Pattern: Evaluator-Optimizer Loop
Pattern: Evaluator-Optimizer Loop
Category: Reasoning Source: Internal usage (Autoresearch program), FOR-0012 (Reflection) Status: Active
When to Use
When output quality matters and a first draft is unlikely to be sufficient. The agent generates, evaluates against criteria, and iteratively improves until a quality threshold is met or a maximum iteration count is reached. Essential for creative tasks, complex reasoning, or any output that benefits from self-critique.
How It Works
- Generate a first draft or attempt
- Evaluate the output against defined quality criteria (scoring rubric, test cases, acceptance criteria)

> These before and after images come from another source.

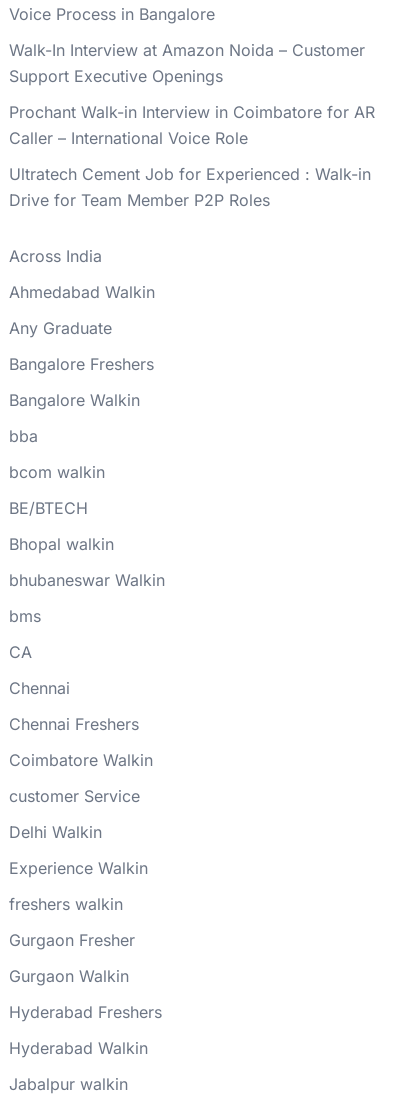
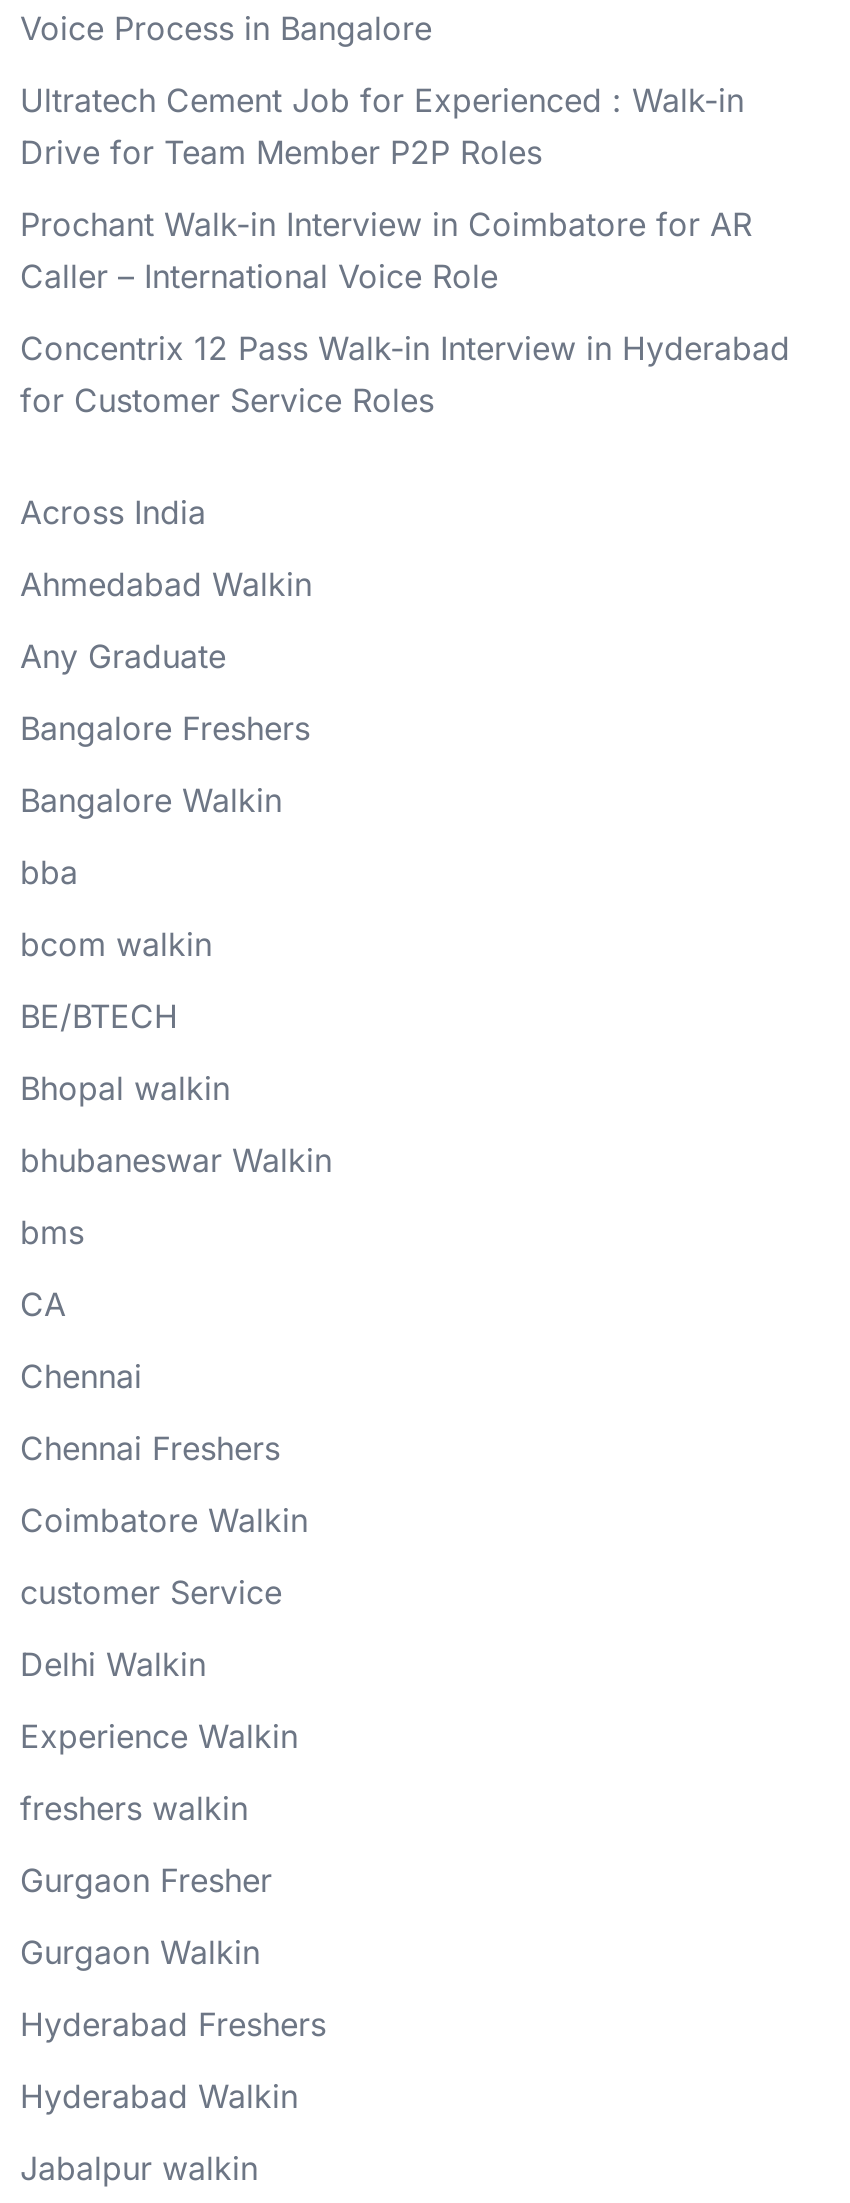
- Walk-In Interview at Amazon Noida – Customer
- Support Executive Openings

+ Concentrix 12 Pass Walk-in Interview in Hyderabad
+ for Customer Service Roles

moved up: Ultratech Cement Job for Experienced : Walk-in | Drive for Team Member P2P Roles
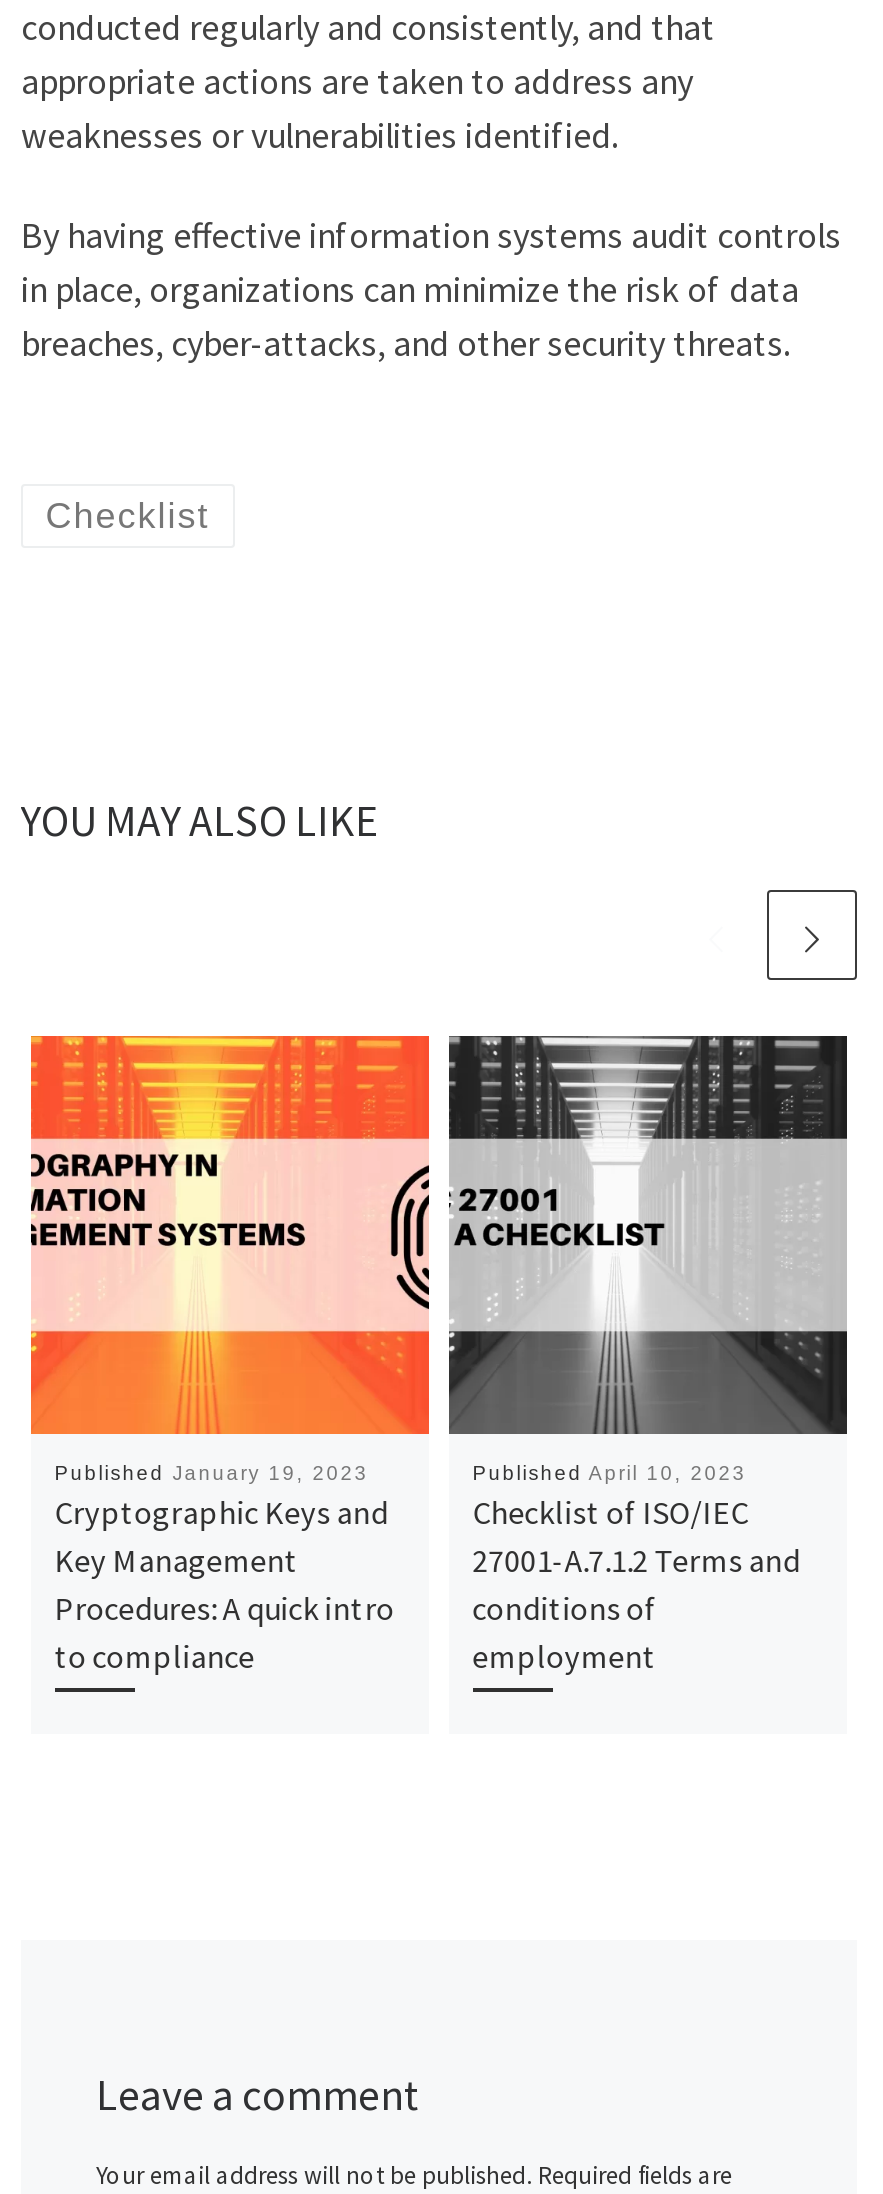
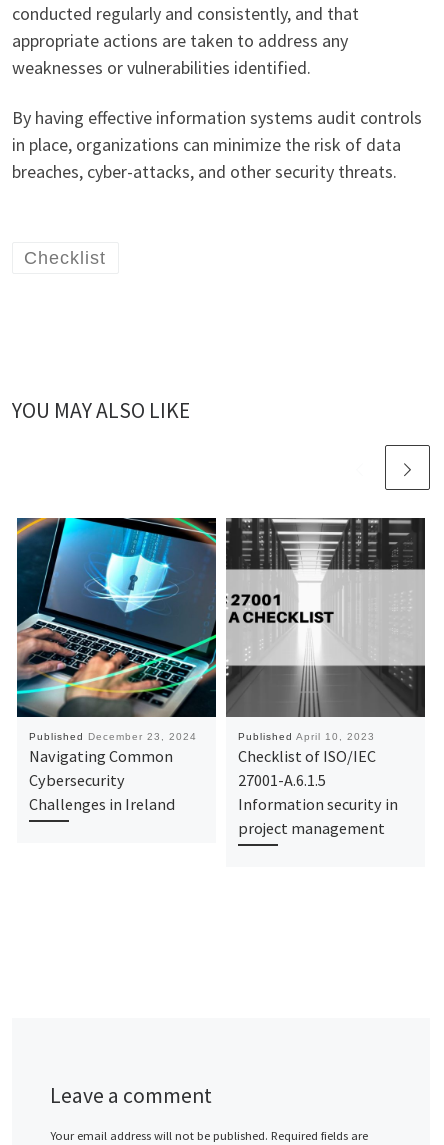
- [image]
- Published January 19, 2023
- Cryptographic Keys and
- Key Management
- Procedures: A quick intro
- to compliance
+ [image]
+ Published December 23, 2024
+ Navigating Common
+ Cybersecurity
+ Challenges in Ireland

- 27001-A.7.1.2 Terms and
- conditions of
- employment
+ 27001-A.6.1.5
+ Information security in
+ project management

- If the score meets the target threshold, accept the output
- If not, diagnose what failed and why
- Hypothesize a single change that would improve the score
- Apply the change, re-evaluate, and decide: keep if improved, revert if not
- Repeat until target met, max iterations reached, or plateau detected (no improvement for N iterations)
Example
The Autoresearch program in the Role Factory: a role scoring 11/15 enters the auto-improve loop. The optimizer diagnoses which eval cases failed, hypothesizes one change (e.g., sharpen the agent description), modifies one file, re-runs all eval cases, and keeps or reverts. It loops until the score hits 13/15 or 10 iterations pass.
Tradeoffs
| Pro | Con |
|---|---|
| Systematically improves output quality | Cost scales with iteration count |
| One change per iteration makes debugging easy | Can plateau without reaching target |
| Revert-on-failure prevents quality regression | Requires well-defined evaluation criteria |
| Works autonomously without human intervention | Diminishing returns after several iterations |
Factory Usage
- Role Factory auto-improve stage (
workflows/role-factory/autoresearch-program.md): The core self-improvement loop for roles that score between 10-12/15. - QA re-validation: Quinn re-runs quality checks after modifications, enabling iterative quality improvement.